Predictions were made for 105 hypotheses from 20 empirical studies selected
from Journal of Consumer Research. A total of 1,736 predictions were obtained
from 16 academics, 12 practitioners, and 43 high school students: The
practitioners were correct on 58.2 percent of the hypotheses, the students on
56.6 percent, and the academics on 51.3 percent. No group performed better than
chance.
This article presents a
study on the predictive value of scientific knowledge of consumer behavior. It
does this by obtaining predictions from people who should be well acquainted
with such knowledge, and comparing their predictions with those by people who
are unlikely to have this knowledge.
The first section of the
article presents the hypotheses.

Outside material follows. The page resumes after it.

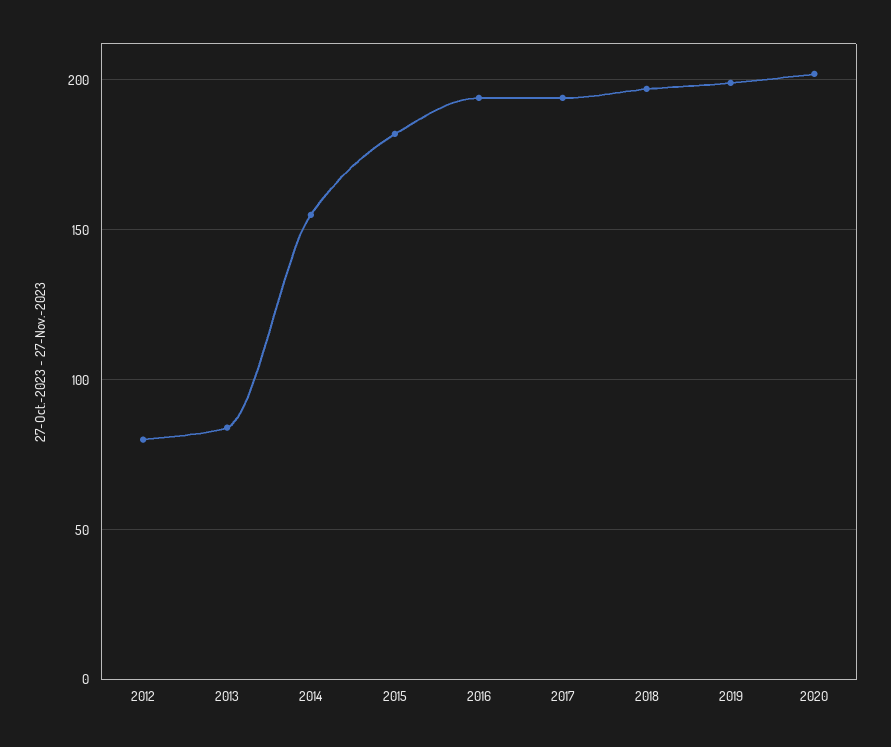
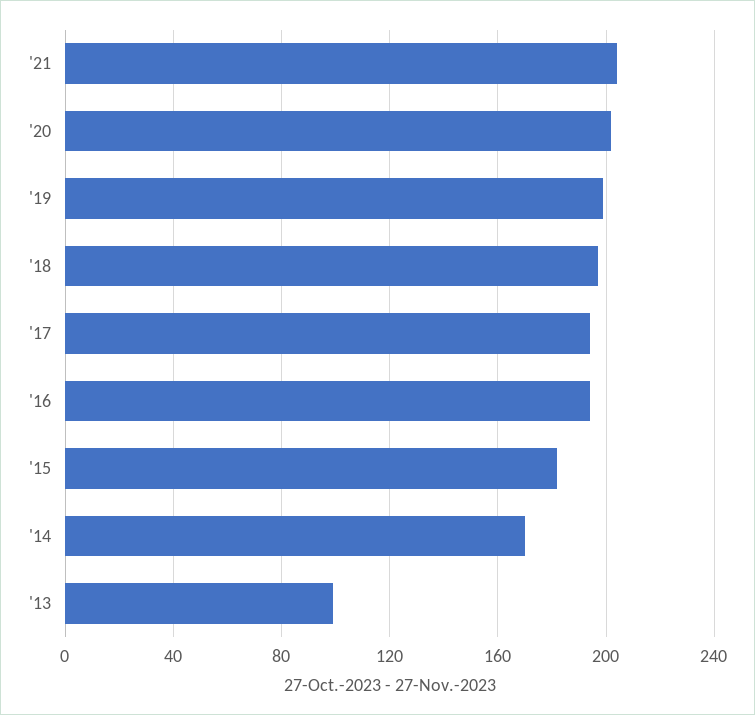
2012: 80 -> none
2013: 85 -> 100
2014: 155 -> 170
'21: none -> 205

A description of the prediction study is then
presented, followed by results and limitations. Finally, suggestions are
provided for improving the predictive value of research on consumer behavior.
Hypotheses
Consumer behavior was expected to be a
field in which one could demonstrate gains in predictive validity as. A result
of scientific research. The Journal of Consumer Research's (JCR's) style
sheet asks for substantive contributions that "lend themselves to
generalization." The Journal's articles are among the most widely cited
of all those published in business and management research. According to the Social
Science Citation Index Journal Citation Report for 1987, JCR ranked
first among the 51 business journals as measured by the citation "impact factor."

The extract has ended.